Mansour told me where in his study he kept his spare mags and ammo. I went and took all I could fit into the day sack.
It was there that I also found his money – just as Lynn had predicted: a briefcase full of dollars – roughly ten grand's worth. Ten grand would go a long way in the
baksheesh
stakes – all the way between here and Johannesburg, if need be.
Lynn was still emptying the fridge of water bottles when I got back. I ripped at the clingfilm to release Mansour.
He rubbed his wrists. 'What are you going to do with me?'
I tapped my watch. 'You've got five minutes to get dressed. Then you're coming with us.'

PART EIGHT

95

We drove out of Tripoli into the rising sun.

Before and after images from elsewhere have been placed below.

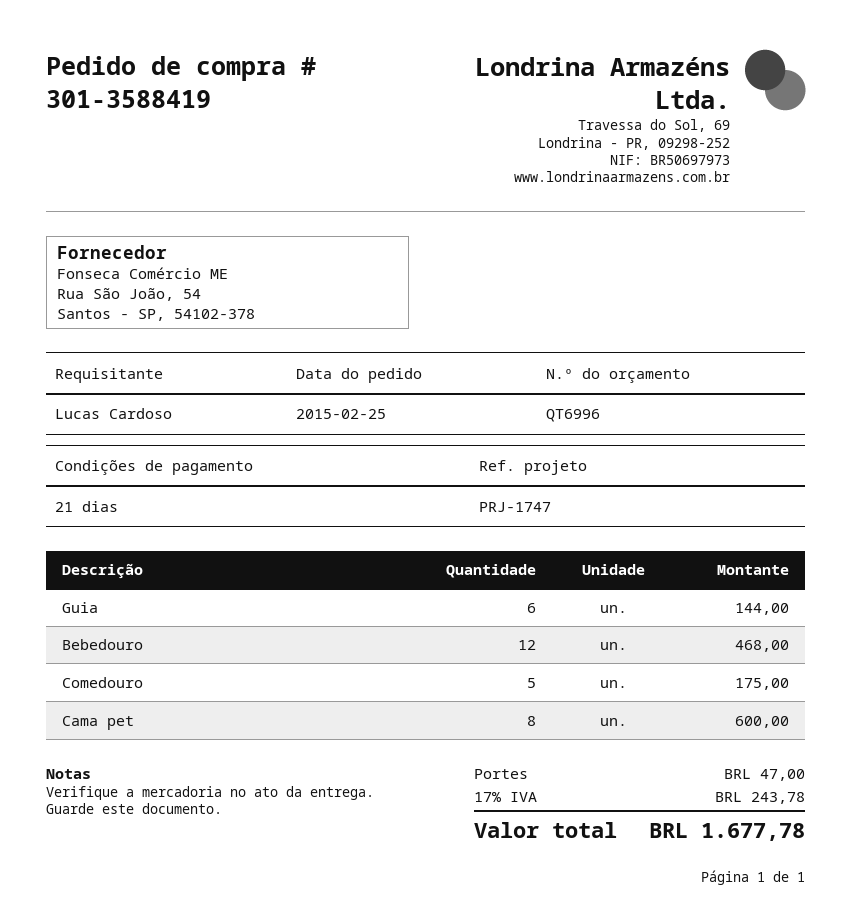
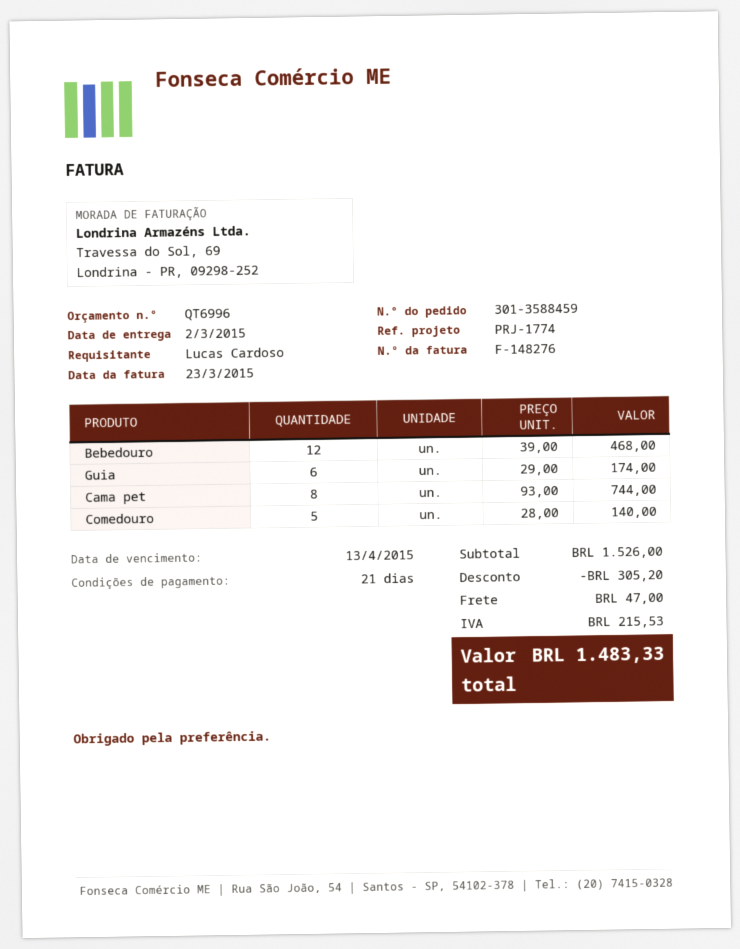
order number: 301-3588419 -> 301-3588459
reference: PRJ-1747 -> PRJ-1774
Guia: 6 for 144.00 -> 6 for 174.00
Comedouro: 5 for 175.00 -> 5 for 140.00
Cama pet: 8 for 600.00 -> 8 for 744.00
discount: none -> 305.20
tax: 243.78 -> 215.53
total: 1677.78 -> 1483.33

I was at the wheel. Lynn was in the back, and Mansour was beside me, ready to take on any checkpoints. Nobody spoke much. Nobody needed to. All I'd had to do was reset the sat nav's voice commands from Arabic to English and load in Ajdabiya. According to Mansour, the house we wanted was located on the beach. His memory wasn't great. He'd have to point out the actual building once we got there.
We got past the city limits. I'd given Lynn the .38 and told him to keep behind Mansour's seat. On the coast road, with the sea on our left, the desert stretching away on our right, there weren't many opportunities for the Libyan to cut and run, but there was no telling what he might try.

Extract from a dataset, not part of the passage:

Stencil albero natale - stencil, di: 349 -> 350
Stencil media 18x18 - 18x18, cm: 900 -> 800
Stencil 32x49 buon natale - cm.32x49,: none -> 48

I glanced across at him. 'What's with the Russian?'
'Excuse me?'
'You started to talk to me first in Arabic, then in Russian. Why?'
'I didn't know who you were. I
still
don't know who you are – only that you are British. When you were in my room, you could have been anyone. And a man like me has many enemies.'
Lynn leant forward. 'Why would the Russians be after you?'
Mansour kept his eyes on the road. 'I have always been a survivor, Al-Inn. But how could a man like me, with my background, survive in the new Libya? Our Great Leader had publicly renounced terrorism. He'd informed the world that Libya was ridding itself of its ballistic missiles, its weapons of mass destruction. I had emerged from prison with nothing. Nobody was interested in a disgraced former spy. What was I to do?'
'What did you do?' Lynn asked.
'All I had were my connections – contacts built up over many years – and my interests . . .
our
interest, Al-Inn. In the desert, there are treasures beyond your wildest imaginings – you know this – many of them still waiting to be discovered. From prehistory to the time of the Romans – the desert is full of these priceless remnants of my country's past. And there is only so much room in the Al-Jamaheri Museum . . .

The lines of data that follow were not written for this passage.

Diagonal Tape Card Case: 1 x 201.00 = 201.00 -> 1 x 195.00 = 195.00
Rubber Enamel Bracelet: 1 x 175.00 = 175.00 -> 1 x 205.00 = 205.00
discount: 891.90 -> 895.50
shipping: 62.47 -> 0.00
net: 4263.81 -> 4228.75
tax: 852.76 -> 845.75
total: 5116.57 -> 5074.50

'Now, many people come to Libya to look for these artefacts. I know what is out there, Al-Inn. I have spent years in the desert. The desert is my home. There are places I know that nobody else does. Why should some archaeology student from an American, Italian, British or French university be allowed to make these discoveries – to take these antiquities back home with them, supposedly for study? They are Libya's heritage and they should stay here.'
I couldn't see the problem. If some geek with a metal-detector discovered Septimus Severus's money box, he should be allowed to hang on to it. Finders, keepers.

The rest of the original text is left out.